The following entries are to be repeated exactly, and the pictures are to be left behind.

(Material for this exercise)

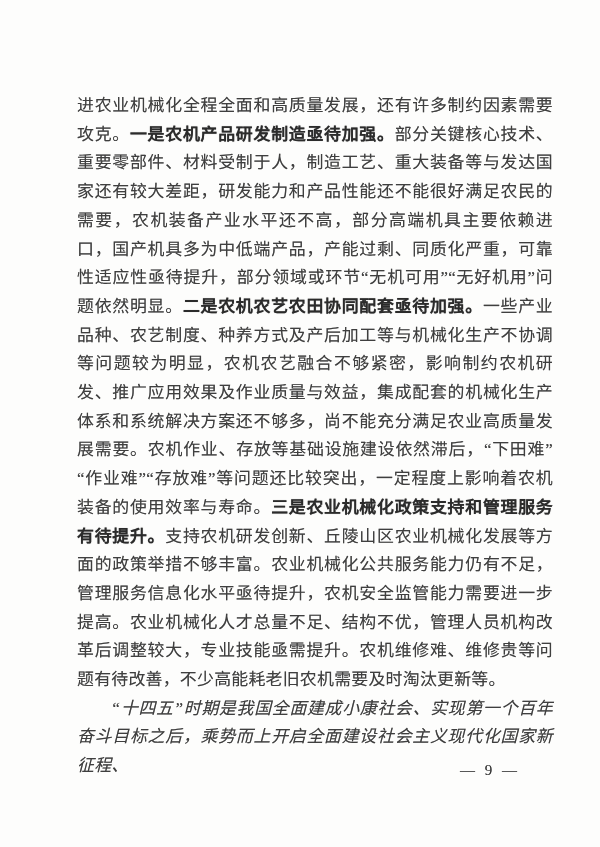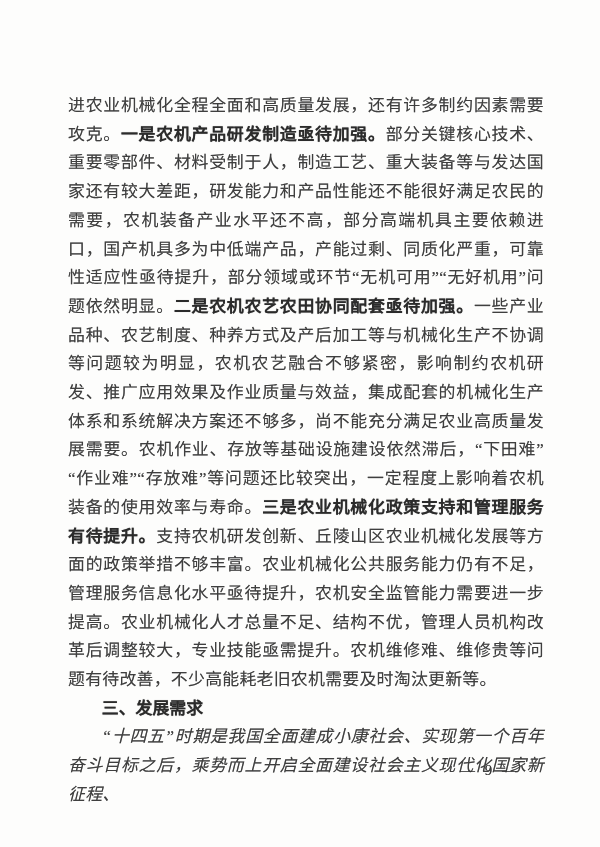--- a/index.html
+++ b/index.html
@@ -13,21 +13,21 @@
     height: 847px;
     margin: 0 auto;
     background: #fdfdfc;
     overflow: hidden;
     font-family: "Liberation Serif", "DejaVu Serif", serif;
     color: #3f3f3f;
   }
   .content {
     position: absolute;
     top: 92px;
-    left: 68px;
+    left: 77px;
     width: 476px;
   }
   .para {
     margin: 0;
     font-size: 16.9px;
     line-height: 28.7px;
     text-align: justify;
     text-justify: inter-ideograph;
     letter-spacing: 0.015em;
     text-shadow: 0 0 0.6px rgba(80,80,80,0.55);
@@ -62,19 +62,18 @@
     text-shadow: 0 0 0.5px rgba(80,80,80,0.5);
   }
 </style>
 </head>
 <body>
 
 <div class="page">
   <main class="content">
     <p class="para"><span>进农业机械化全程全面和高质量发展，还有许多制约因素需要攻克。</span><span class="bold-point">一是农机产品研发制造亟待加强。</span><span>部分关键核心技术、重要零部件、材料受制于人，制造工艺、重大装备等与发达国家还有较大差距，研发能力和产品性能还不能很好满足农民的需要，农机装备产业水平还不高，部分高端机具主要依赖进口，国产机具多为中低端产品，产能过剩、同质化严重，可靠性适应性亟待提升，部分领域或环节“无机可用”“无好机用”问题依然明显。</span><span class="bold-point">二是农机农艺农田协同配套亟待加强。</span><span>一些产业品种、农艺制度、种养方式及产后加工等与机械化生产不协调等问题较为明显，农机农艺融合不够紧密，影响制约农机研发、推广应用效果及作业质量与效益，集成配套的机械化生产体系和系统解决方案还不够多，尚不能充分满足农业高质量发展需要。农机作业、存放等基础设施建设依然滞后，“下田难”“作业难”“存放难”等问题还比较突出，一定程度上影响着农机装备的使用效率与寿命。</span><span class="bold-point">三是农业机械化政策支持和管理服务有待提升。</span><span>支持农机研发创新、丘陵山区农业机械化发展等方面的政策举措不够丰富。农业机械化公共服务能力仍有不足，管理服务信息化水平亟待提升，农机安全监管能力需要进一步提高。农业机械化人才总量不足、结构不优，管理人员机构改革后调整较大，专业技能亟需提升。农机维修难、维修贵等问题有待改善，不少高能耗老旧农机需要及时淘汰更新等。</span></p>
 
-    <h3 class="heading">三、发展需求</h3>
 
     <p class="para indent-2">“十四五”时期是我国全面建成小康社会、实现第一个百年奋斗目标之后，乘势而上开启全面建设社会主义现代化国家新征程、</p>
   </main>
 
   <footer class="pagenum">— 9 —</footer>
 </div>
 
 </body></html>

(End Material for this exercise)

_Result for this task_
--- a/index.html
+++ b/index.html
@@ -13,21 +13,21 @@
     height: 847px;
     margin: 0 auto;
     background: #fdfdfc;
     overflow: hidden;
     font-family: "Liberation Serif", "DejaVu Serif", serif;
     color: #3f3f3f;
   }
   .content {
     position: absolute;
     top: 92px;
-    left: 68px;
+    left: 77px;
     width: 476px;
   }
   .para {
     margin: 0;
     font-size: 16.9px;
     line-height: 28.7px;
     text-align: justify;
     text-justify: inter-ideograph;
     letter-spacing: 0.015em;
     text-shadow: 0 0 0.6px rgba(80,80,80,0.55);
@@ -62,19 +62,18 @@
     text-shadow: 0 0 0.5px rgba(80,80,80,0.5);
   }
 </style>
 </head>
 <body>
 
 <div class="page">
   <main class="content">
     <p class="para"><span>进农业机械化全程全面和高质量发展，还有许多制约因素需要攻克。</span><span class="bold-point">一是农机产品研发制造亟待加强。</span><span>部分关键核心技术、重要零部件、材料受制于人，制造工艺、重大装备等与发达国家还有较大差距，研发能力和产品性能还不能很好满足农民的需要，农机装备产业水平还不高，部分高端机具主要依赖进口，国产机具多为中低端产品，产能过剩、同质化严重，可靠性适应性亟待提升，部分领域或环节“无机可用”“无好机用”问题依然明显。</span><span class="bold-point">二是农机农艺农田协同配套亟待加强。</span><span>一些产业品种、农艺制度、种养方式及产后加工等与机械化生产不协调等问题较为明显，农机农艺融合不够紧密，影响制约农机研发、推广应用效果及作业质量与效益，集成配套的机械化生产体系和系统解决方案还不够多，尚不能充分满足农业高质量发展需要。农机作业、存放等基础设施建设依然滞后，“下田难”“作业难”“存放难”等问题还比较突出，一定程度上影响着农机装备的使用效率与寿命。</span><span class="bold-point">三是农业机械化政策支持和管理服务有待提升。</span><span>支持农机研发创新、丘陵山区农业机械化发展等方面的政策举措不够丰富。农业机械化公共服务能力仍有不足，管理服务信息化水平亟待提升，农机安全监管能力需要进一步提高。农业机械化人才总量不足、结构不优，管理人员机构改革后调整较大，专业技能亟需提升。农机维修难、维修贵等问题有待改善，不少高能耗老旧农机需要及时淘汰更新等。</span></p>
 
-    <h3 class="heading">三、发展需求</h3>
 
     <p class="para indent-2">“十四五”时期是我国全面建成小康社会、实现第一个百年奋斗目标之后，乘势而上开启全面建设社会主义现代化国家新征程、</p>
   </main>
 
   <footer class="pagenum">— 9 —</footer>
 </div>
 
 </body></html>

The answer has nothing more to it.